Arm Cortex-A53 processor
There has been much request within the SoC Labs community for an Arm A-Class SoC that can support a full operating system platform, undertake more complex compute tasks and enable more complicated software loads. The Cortex-A53 is Arm's most widely deployed 64-bit Armv8-A processor and can provide these capabilities with power efficiency
This project mirrors the 'Arm Cortex-M0 microcontroller' project in establishing a baseline capability for the Cortex-A53 processor. It will lay the foundation for a megaSoC reference design in the same way the Arm Cortex-M0 microcontroller project laid the foundation for the nanoSoC reference design. Both foundational projects develop the core capabilities around the processor core including:
- Establishing the critical boot system
- The system debug environment
- An easy design transition from the FPGA prototyping flow to the full ASIC flow
The later will involve replicating the resources available in the Zynq FPGA processing system to allow the seamless transition between FPGA and ASIC.
towards megaSoC
Using these foundations work will be undertaken to develop a more complete megaSoC reference design. This system will have:
- Cortex A53 processor
- High bandwidth data bus (NIC400)
- High capacity memory (DDR)
- NVM storage for deploy-ability
It will maintain resource for high data loads with configurable hardware accelerators working in combination with CPU cores under a complex software environment.
Milestone 1 - Minimum bootable subsystem
To start this project, we will begin with a minimum bootable subsystem in simulation. The idea for this subsystem is to be able to run code on the Cortex A53 and interact with the outer testbench (via UART)
From the above image you can see the basic architecture. This has a Cortex A53 connected to a NIC-400 bus. A ROM that acts as boot rom, XiP QSPI controller for instruction memory, and SRAM as data memory. The UART is included to allow for printf statements in the C code.
The XiP QSPI will currently be used as the entire instruction memory space, however in future this may be used only as a BIOS for a linux system. The rest of the linux software will be installed on external storage (either SD card or SATA capable device)
Boot Sequence
The boot sequence for the Arm Cortex A53 is a bit more complex than the Cortex M0 and requires some more care. The full information on this can be found from Arm here, which describes how to boot a Armv8-a processor.

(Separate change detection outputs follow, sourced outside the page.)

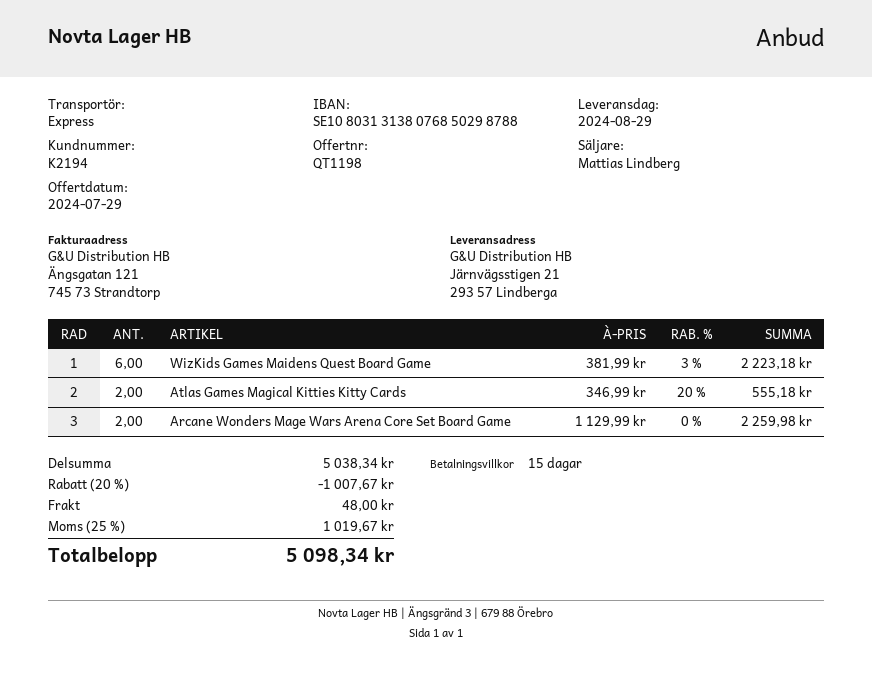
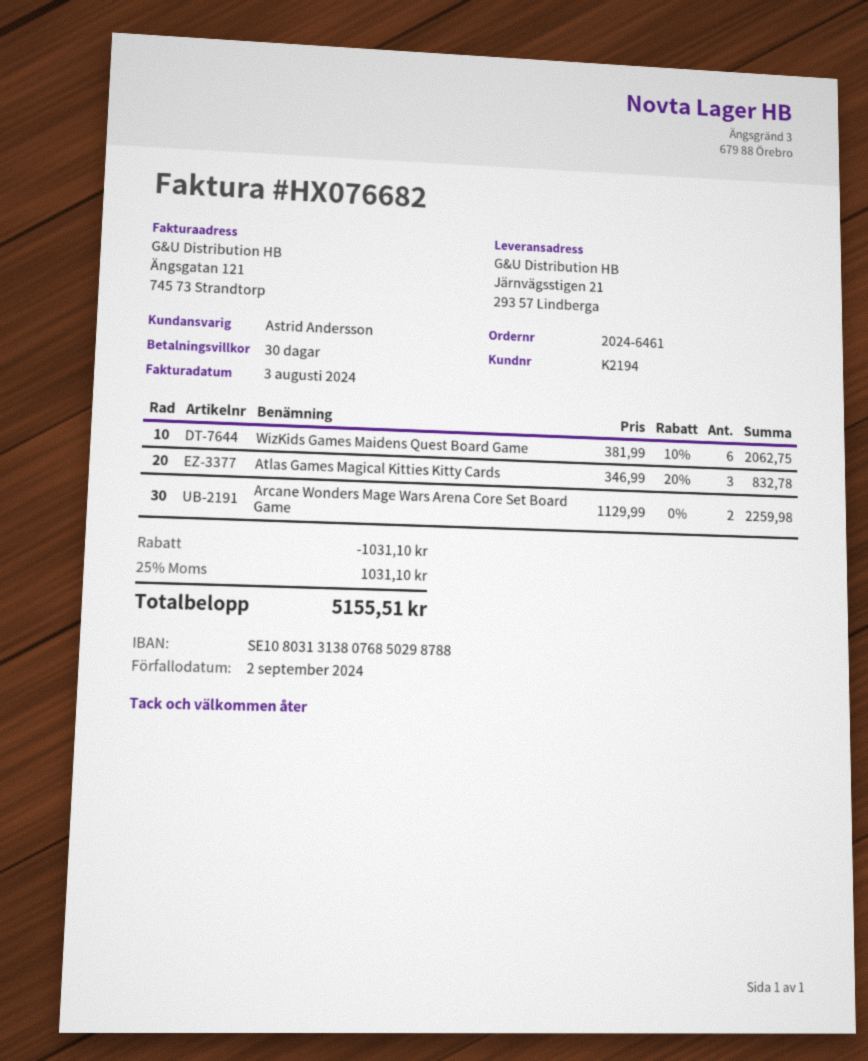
payment terms: 15 days -> 30 days
sales rep: Mattias Lindberg -> Astrid Andersson
WizKids Games Maidens Quest Board Game: 6 x 381.99 - 3% = 2223.18 -> 6 x 381.99 - 10% = 2062.75
Atlas Games Magical Kitties Kitty Cards: 2 x 346.99 - 20% = 555.18 -> 3 x 346.99 - 20% = 832.78
discount: 1007.67 -> 1031.10
shipping: 48.00 -> none
tax: 25% = 1019.67 -> 25% = 1031.10
total: 5098.34 -> 5155.51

Above is a simplified boot sequence that we are using for this subsystem. The boot-code (in ROM) is responsible for starting the A53 in a clean state (i.e. registers are initialised) and enables the UART communication and caches (L2 and Flash Cache) before enabling the XiP QSPI controller and then setting the execution to the Flash region.
The expected output from the ROM boot-code is as follows:
SoCLabs MegaSoC
Flash enabled... Excecuting
This first stage booting process works as expected. However currently, our hello_world testcode looks like it is going straight into an exception. The code is as follows:
#include "host_chassis_control.h"
#include "system.h"
#include "system_level_functions.h"
#include "uart_stdout.h"
int main(void) {
uint32_t errors = 0;
printf("Hello SoCLabs MegaSoC\n");
}
However we don't see a print message. So further debugging is required.
A53 debugging in simulation
Debugging a complex processor like the A53 using the simulation GUI is difficult. That is why Arm processors are delivered with a Tarmac unit. These units are used in simulation to show exactly what the processor is executing, and can be very useful when debugging. The ca53_univent_follower module has to be included in the vc filelist, and the ca53_tarmac_dpi.so object must be loaded by the simulator. Exact details on how to do this are included in the README_tarmac.txt in the ca53univent directory.
The tarmac requires some libraries to be installed before use, most notable the libprotobuf.so.7 from protobuf 2.4.1. To install you can follow the steps outlined below (taken from here):
wget https://github.com/protocolbuffers/protobuf/releases/download/v2.4.1/protobuf-2.4.1.tar.bz2
tar -xvjf protobuf-2.4.1.tar.bz2
cd protobuf-2.4.1/
./configure --with-zlib --prefix=<prefix> CXX='g++ -m32 -std=c++98'
make install
WARNING
Currently this is not working for us, we get the message:
univent follower module: megasoc_tb.u_megasoc_chip_pads.u_megasoc_chip.u_megasoc_system.u_megasoc_tech_wrapper.u_megasoc_cpu_ss.u_cortexa53.g_ca53_cpu[0].u_ca53_cpu.u_ca53_noram.u_follower
/home/dwn1c21/SoC-Labs/megasoc_project/megasoc_tech/logical/CortexA53_1/logical/ca53univent/build_x86_32/bin/ca53_tarmac_decode: symbol lookup error: /home/dwn1c21/SoC-Labs/megasoc_project/megasoc_tech/logical/CortexA53_1/logical/ca53univent/build_x86_32/bin/ca53_tarmac_decode: undefined symbol: _ZN6google8protobuf8internal12kEmptyStringE
Error writing trace: Broken pipe
We are awaiting from Arm on a way to fix this issues and this page will be updated with the fix once we have it
UPDATE
We have received support from Arm on this issue with the tarmac module. It seems like its an issue of building the protobuf library on RHEL 8, they have supplied us with a compiled protobuf library to use (which I believe they compiled in RHEL 6) which now works. So back to debugging...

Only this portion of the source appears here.